HOW TO COMPLETE THIS TASK => Your response should contain every line from the data below that holds the string "center".

SOURCE MATERIAL =>
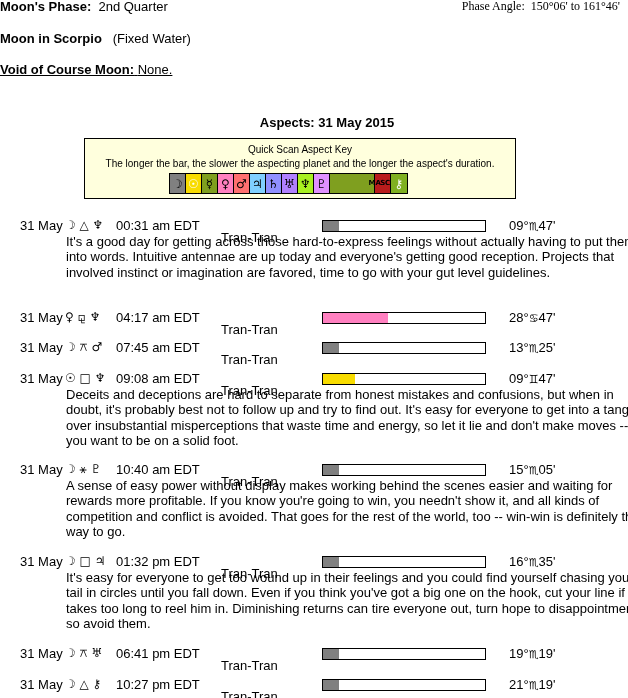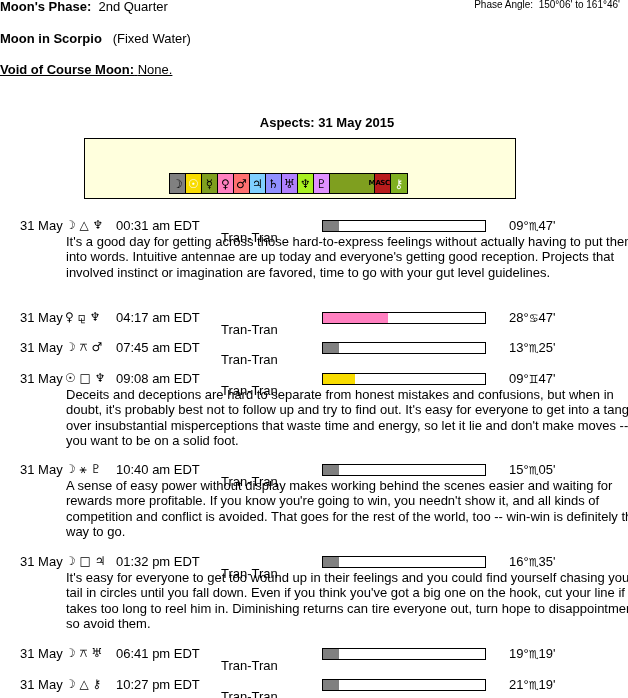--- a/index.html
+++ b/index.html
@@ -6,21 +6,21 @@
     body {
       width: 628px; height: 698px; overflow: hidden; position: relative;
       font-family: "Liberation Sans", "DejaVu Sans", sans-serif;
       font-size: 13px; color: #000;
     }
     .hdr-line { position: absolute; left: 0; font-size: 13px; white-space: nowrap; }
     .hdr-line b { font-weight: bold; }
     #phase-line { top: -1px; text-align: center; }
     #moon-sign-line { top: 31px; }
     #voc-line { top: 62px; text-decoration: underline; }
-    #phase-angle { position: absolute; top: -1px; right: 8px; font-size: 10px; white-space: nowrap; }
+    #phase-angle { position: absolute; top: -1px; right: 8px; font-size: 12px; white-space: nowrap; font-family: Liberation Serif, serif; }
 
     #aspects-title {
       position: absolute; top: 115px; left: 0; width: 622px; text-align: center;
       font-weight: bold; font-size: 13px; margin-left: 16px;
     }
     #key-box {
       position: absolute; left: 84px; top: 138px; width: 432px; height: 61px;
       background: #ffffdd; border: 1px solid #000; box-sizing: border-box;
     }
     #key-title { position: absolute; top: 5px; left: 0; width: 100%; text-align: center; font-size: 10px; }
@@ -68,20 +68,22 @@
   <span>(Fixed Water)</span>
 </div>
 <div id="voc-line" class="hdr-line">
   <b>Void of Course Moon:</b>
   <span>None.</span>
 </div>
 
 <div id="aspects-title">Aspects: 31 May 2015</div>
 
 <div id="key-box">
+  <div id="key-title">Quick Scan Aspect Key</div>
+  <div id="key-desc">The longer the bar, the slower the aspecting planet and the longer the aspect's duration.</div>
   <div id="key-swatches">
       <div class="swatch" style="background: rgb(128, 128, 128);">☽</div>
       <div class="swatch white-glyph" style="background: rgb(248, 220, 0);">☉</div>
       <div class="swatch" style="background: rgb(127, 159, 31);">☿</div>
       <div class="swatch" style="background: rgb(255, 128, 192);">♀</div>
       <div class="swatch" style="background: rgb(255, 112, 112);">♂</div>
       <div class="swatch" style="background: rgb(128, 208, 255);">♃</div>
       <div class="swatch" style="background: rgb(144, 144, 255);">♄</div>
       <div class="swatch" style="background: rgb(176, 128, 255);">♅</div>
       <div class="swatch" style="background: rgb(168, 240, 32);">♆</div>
--
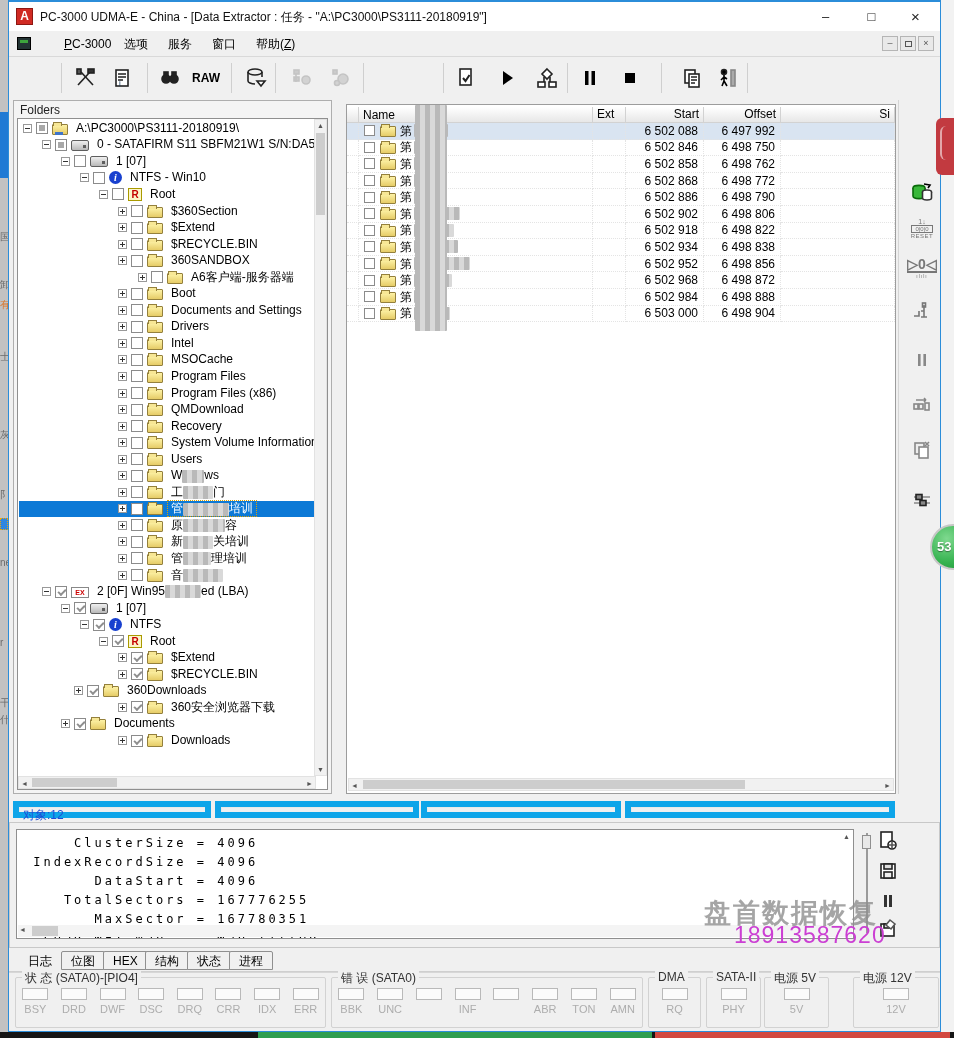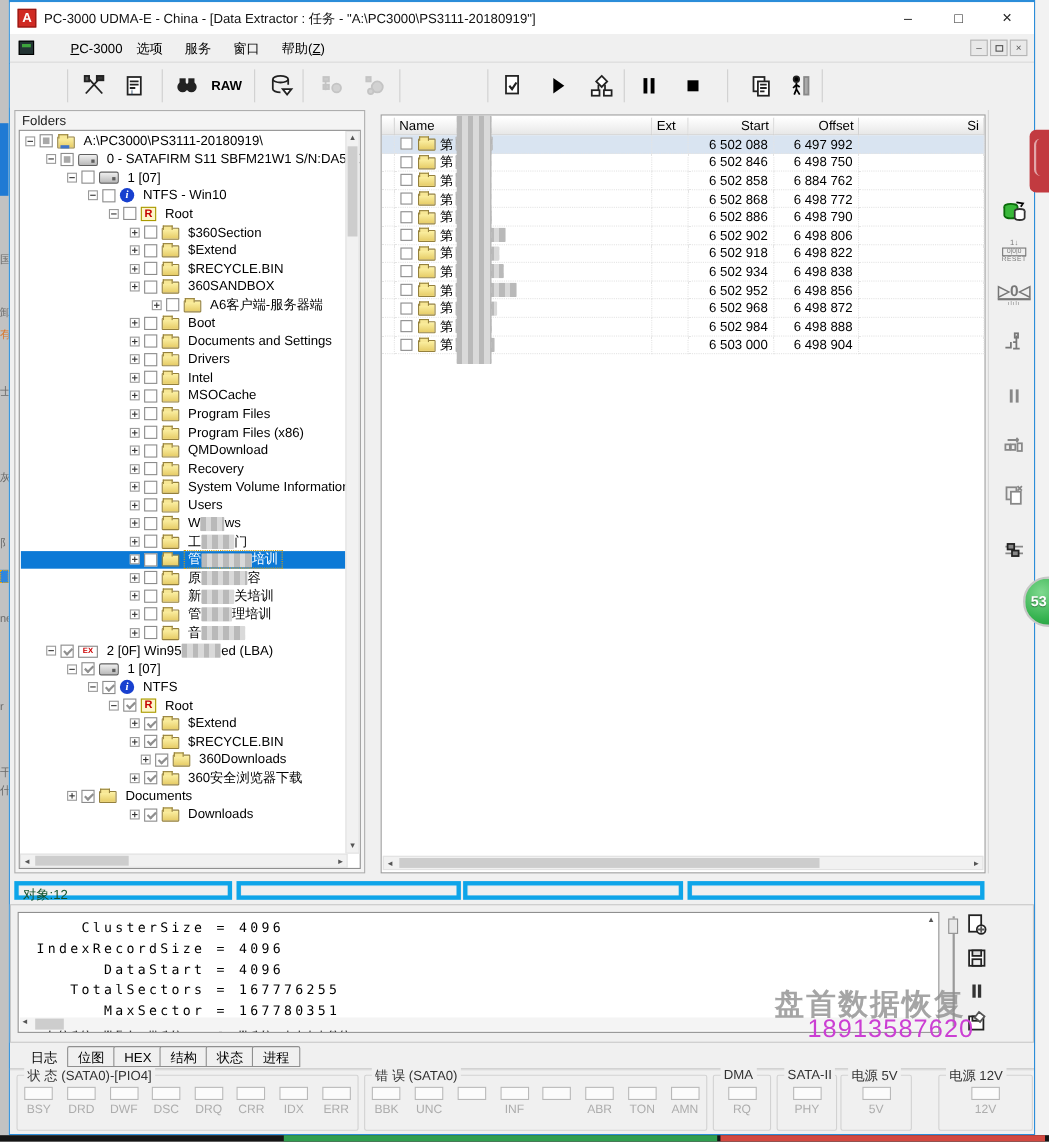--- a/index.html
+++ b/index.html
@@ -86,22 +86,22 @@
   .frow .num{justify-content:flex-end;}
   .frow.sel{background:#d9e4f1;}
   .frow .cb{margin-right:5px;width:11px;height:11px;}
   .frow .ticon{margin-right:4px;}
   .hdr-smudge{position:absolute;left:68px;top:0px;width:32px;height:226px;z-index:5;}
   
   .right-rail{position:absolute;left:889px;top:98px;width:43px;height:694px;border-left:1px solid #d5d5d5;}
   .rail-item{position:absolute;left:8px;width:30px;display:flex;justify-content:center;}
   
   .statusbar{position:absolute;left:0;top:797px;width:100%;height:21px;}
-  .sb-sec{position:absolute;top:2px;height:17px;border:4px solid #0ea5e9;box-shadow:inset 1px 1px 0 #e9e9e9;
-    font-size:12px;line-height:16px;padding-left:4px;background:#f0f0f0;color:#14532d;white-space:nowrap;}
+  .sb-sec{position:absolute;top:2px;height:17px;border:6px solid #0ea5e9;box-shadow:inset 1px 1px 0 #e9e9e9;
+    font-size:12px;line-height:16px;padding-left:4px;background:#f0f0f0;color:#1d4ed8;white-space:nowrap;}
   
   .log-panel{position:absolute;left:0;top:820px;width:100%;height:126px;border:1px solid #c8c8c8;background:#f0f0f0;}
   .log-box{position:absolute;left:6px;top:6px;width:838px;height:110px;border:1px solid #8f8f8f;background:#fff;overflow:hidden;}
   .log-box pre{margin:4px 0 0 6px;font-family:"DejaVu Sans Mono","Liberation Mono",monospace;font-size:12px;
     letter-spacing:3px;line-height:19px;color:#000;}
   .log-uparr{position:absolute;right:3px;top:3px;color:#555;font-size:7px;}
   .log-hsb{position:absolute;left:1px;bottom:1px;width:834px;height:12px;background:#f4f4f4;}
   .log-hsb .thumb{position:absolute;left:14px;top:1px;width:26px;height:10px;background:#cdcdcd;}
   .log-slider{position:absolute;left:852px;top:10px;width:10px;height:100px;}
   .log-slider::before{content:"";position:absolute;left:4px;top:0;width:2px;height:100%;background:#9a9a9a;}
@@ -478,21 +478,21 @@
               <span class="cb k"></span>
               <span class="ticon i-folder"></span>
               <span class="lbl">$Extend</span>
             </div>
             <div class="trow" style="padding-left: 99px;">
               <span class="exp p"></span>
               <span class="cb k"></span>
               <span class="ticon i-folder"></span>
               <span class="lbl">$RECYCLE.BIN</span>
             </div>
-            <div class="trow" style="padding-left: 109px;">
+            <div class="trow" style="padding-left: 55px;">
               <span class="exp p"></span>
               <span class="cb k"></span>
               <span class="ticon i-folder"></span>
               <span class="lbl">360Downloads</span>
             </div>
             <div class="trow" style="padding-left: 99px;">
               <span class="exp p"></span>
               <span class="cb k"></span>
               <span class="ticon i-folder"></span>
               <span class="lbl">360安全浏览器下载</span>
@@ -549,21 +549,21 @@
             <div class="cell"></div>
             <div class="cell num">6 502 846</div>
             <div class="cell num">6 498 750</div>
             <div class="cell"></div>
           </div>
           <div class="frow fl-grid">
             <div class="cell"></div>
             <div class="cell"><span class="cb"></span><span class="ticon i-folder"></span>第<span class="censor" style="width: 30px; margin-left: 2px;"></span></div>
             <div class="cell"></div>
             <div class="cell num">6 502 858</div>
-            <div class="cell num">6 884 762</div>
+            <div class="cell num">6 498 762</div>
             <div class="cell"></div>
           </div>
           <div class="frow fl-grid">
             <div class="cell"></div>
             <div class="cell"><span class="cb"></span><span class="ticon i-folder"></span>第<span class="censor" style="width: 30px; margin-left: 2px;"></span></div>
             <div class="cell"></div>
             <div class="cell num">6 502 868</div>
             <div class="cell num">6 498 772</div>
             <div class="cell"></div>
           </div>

OUTPUT BELOW =>
     #phase-line { top: -1px; text-align: center; }
       position: absolute; top: 115px; left: 0; width: 622px; text-align: center;
     #key-title { position: absolute; top: 5px; left: 0; width: 100%; text-align: center; font-size: 10px; }
   .rail-item{position:absolute;left:8px;width:30px;display:flex;justify-content:center;}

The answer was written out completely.